State the number of lines with "accelerator" in the listing, leaving out everything else.

Material for this exercise
★ ★ ★

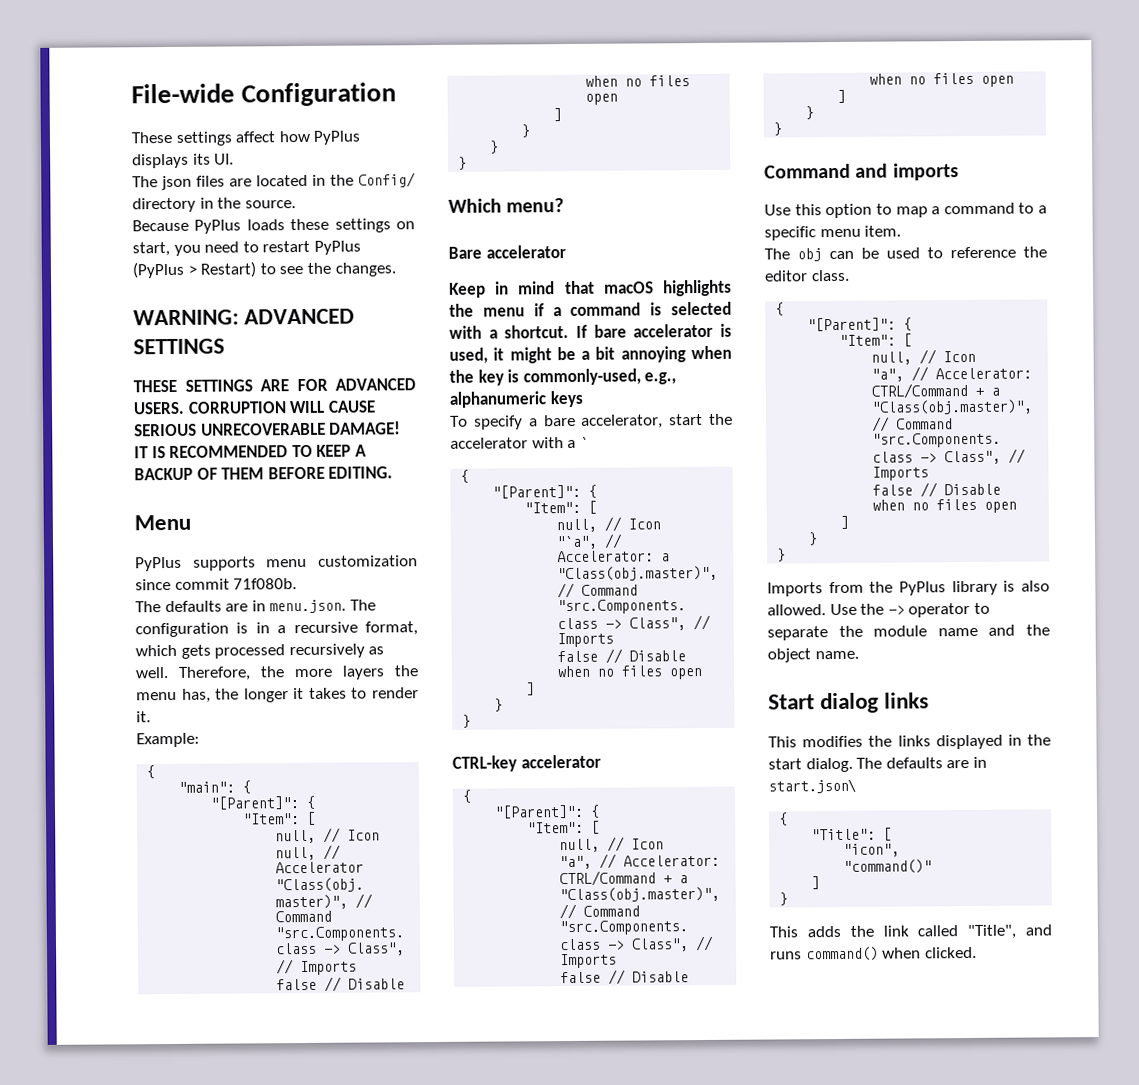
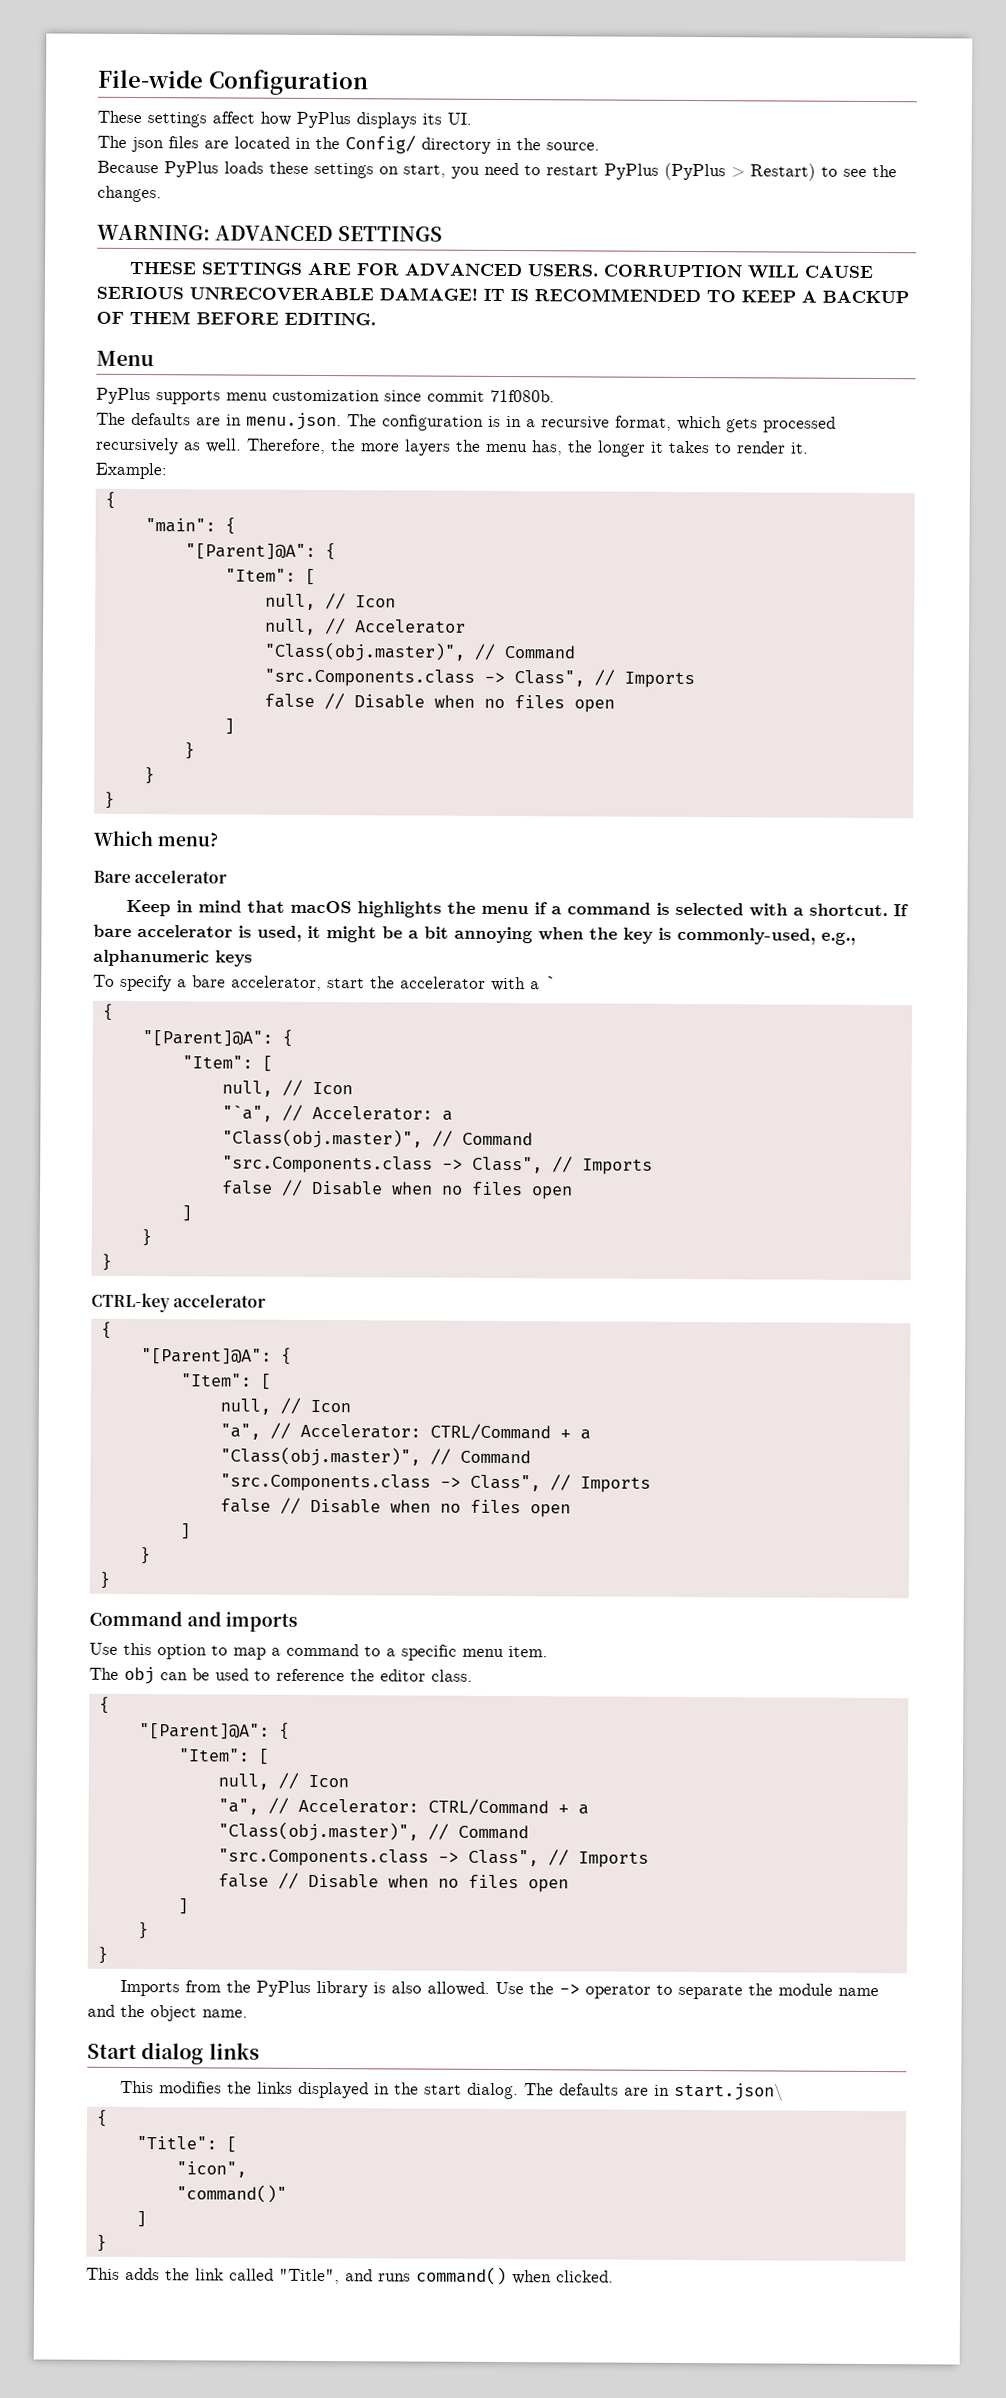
  "main": {
- "[Parent]": {
+ "[Parent]@A": {
  To specify a bare accelerator, start the accelerator with a `
  {
- "[Parent]": {
+ "[Parent]@A": {
  CTRL-key accelerator
  {
- "[Parent]": {
+ "[Parent]@A": {
  The obj can be used to reference the editor class.
  {
- "[Parent]": {
+ "[Parent]@A": {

★ ★ ★

Answer section
2